In June 2019, Brennan was given the new ring name, Dio Maddin. On September 10, Maddin joined the commentary team for 205 Live, replacing Nigel McGuinness. Later that same month, WWE announced as part of their "Premiere Week" that the commentary teams would be changed, with Maddin becoming an analyst for the Raw commentary team with Vic Joseph and Jerry Lawler. His work as commentator ended in November 2019, when he was sent back to NXT to train as a wrestler. His absence was explained when, on the November 4, 2019, edition of Raw, Maddin was attacked by Brock Lesnar who performed an F-5 on Maddin through the announcer's table.

==== Retribution (2020–2022) ====

On the September 21, 2020, episode of Raw, he made his main roster debut. Now as a wrestler, he was revealed as a member of the villainous stable Retribution, under the ring name Mace, with a mask, new outfit, and sporting a noticeably lighter and more defined physique. On the October 5 episode of Raw, Mustafa Ali revealed as the stable's leader. At Fastlane on March 21, 2021, Mace and T-Bar attacked Ali, disbanding the stable. On the April 12 episode of Raw, Mace and T-Bar attacked Drew McIntyre. The following week on Raw, Mace was finally unmasked along with T-Bar in a tag team match against McIntyre and Braun Strowman, in which Mace and T-Bar won by disqualification. Later in an interview, they confirmed the start of their tag team run. As part of the 2021 Draft, Mace was selected to the SmackDown brand while T-Bar remained on the Raw brand, thus disbanding the team.
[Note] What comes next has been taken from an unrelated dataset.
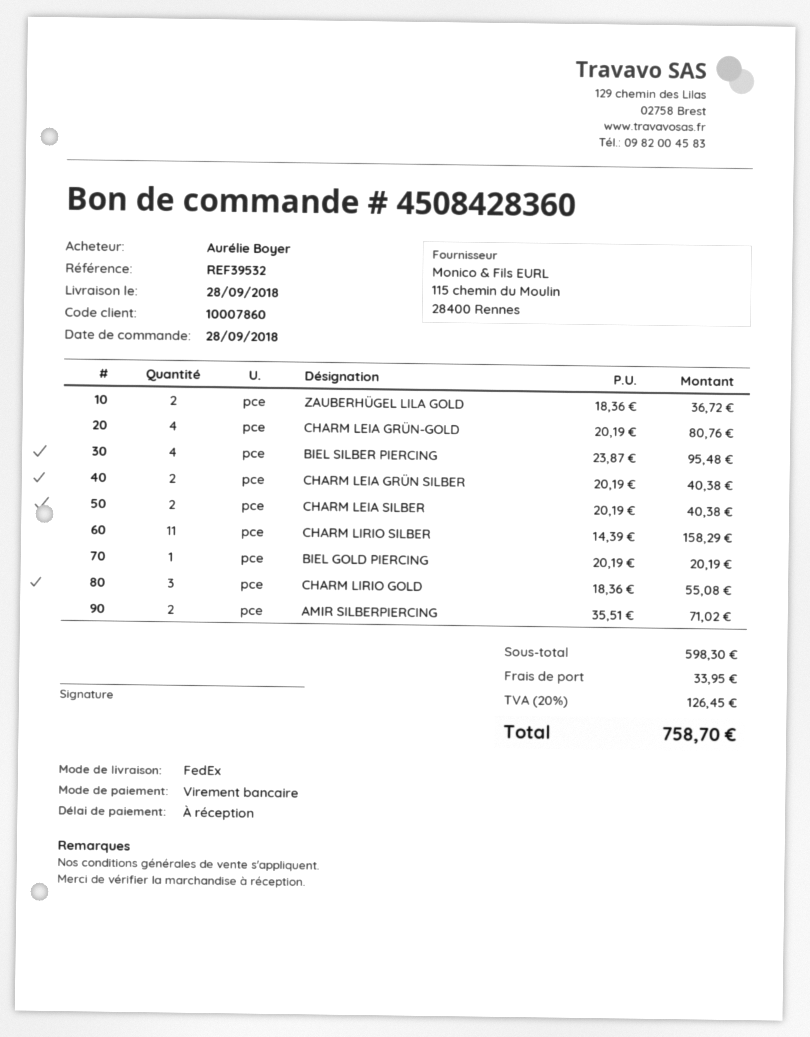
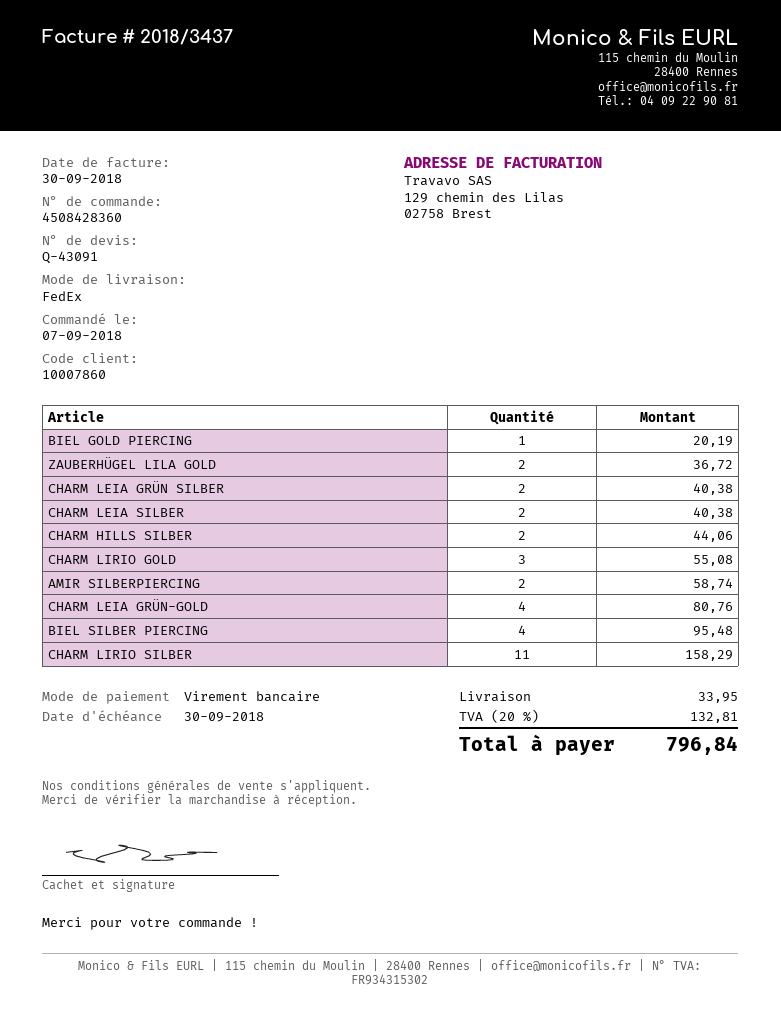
order date: 2018-09-28 -> 2018-09-07
AMIR SILBERPIERCING: 2 for 71.02 -> 2 for 58.74
CHARM HILLS SILBER: none -> 2 for 44.06
tax: 20% = 126.45 -> 20% = 132.81
total: 758.70 -> 796.84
==== Maximum Male Models (2022–2023) ====

On the April 15, 2022, episode of SmackDown, Mace returned in a dark segment as LA Knight's first acquisition under Knight Model Management. Following the announcement, Mace defeated Erik of The Viking Raiders in a dark match. On the July 1 episode of SmackDown, Knight, now known as Max Dupri, announced Mace and Mansoor, under the tweaked names ma.çé and mån.sôör, as his new tag team, Maximum Male Models. Maximum Male Models later welcomed Maxxine Dupri, Max's (kayfabe) sister, to manage the team. Maximum Male Models joined the Raw brand on February 6, 2023, and remained on Raw following the 2023 WWE Draft. After weeks of spending time with Otis of the Alpha Academy, Maxxine left Maximum Male Models to join Alpha Academy on the May 15 episode of Raw when she cheered on Otis and Chad Gable eliminating ma.çé and mån.sôör in the Intercontinental Championship number one contenders' battle royal match. After months of inactivity, ma.çé and mån.sôör both announced on X that they were no longer with WWE on September 21.

=== Independent circuit (2023–present) ===
Madden made a surprise appearance at Deadlock Pro-Wrestling (DPW) 2nd Anniversary taping on December 10, 2023, alongside Mansoor as part of the tag team MxM. MxM made their in ring debut for DPW at DPW Live 4 on January 20, 2024.

On April 13, MxM appeared for the Ugandan-based Soft Ground Wrestling (SGW) promotion, with their appearance helping give the rising promotion further notoriety, with many other wrestlers from promotions such as AEW and TNA showing their support for both the team and the promotion itself.

=== All Elite Wrestling / Ring of Honor (2024–present) ===

Madden and Mansoor, as MxM Collection, made their Ring of Honor (ROH) debut on the July 4, 2024 episode of Ring of Honor Wrestling in a pre-taped vignette. On July 10, it was reported that MxM Collection had signed a deal with ROH and its sister promotion All Elite Wrestling (AEW). MxM Collection made their ROH in-ring debut at Death Before Dishonor: Zero Hour on July 26 defeating Spanish Announce Project (Angélico and Serpentico). MxM Collection made their AEW debut on the July 27 episode of AEW Collision, in a losing effort against FTR (Cash Wheeler and Dax Harwood). On the November 6, episode of Collision, MxM Collection formed an alliance with Johnny TV.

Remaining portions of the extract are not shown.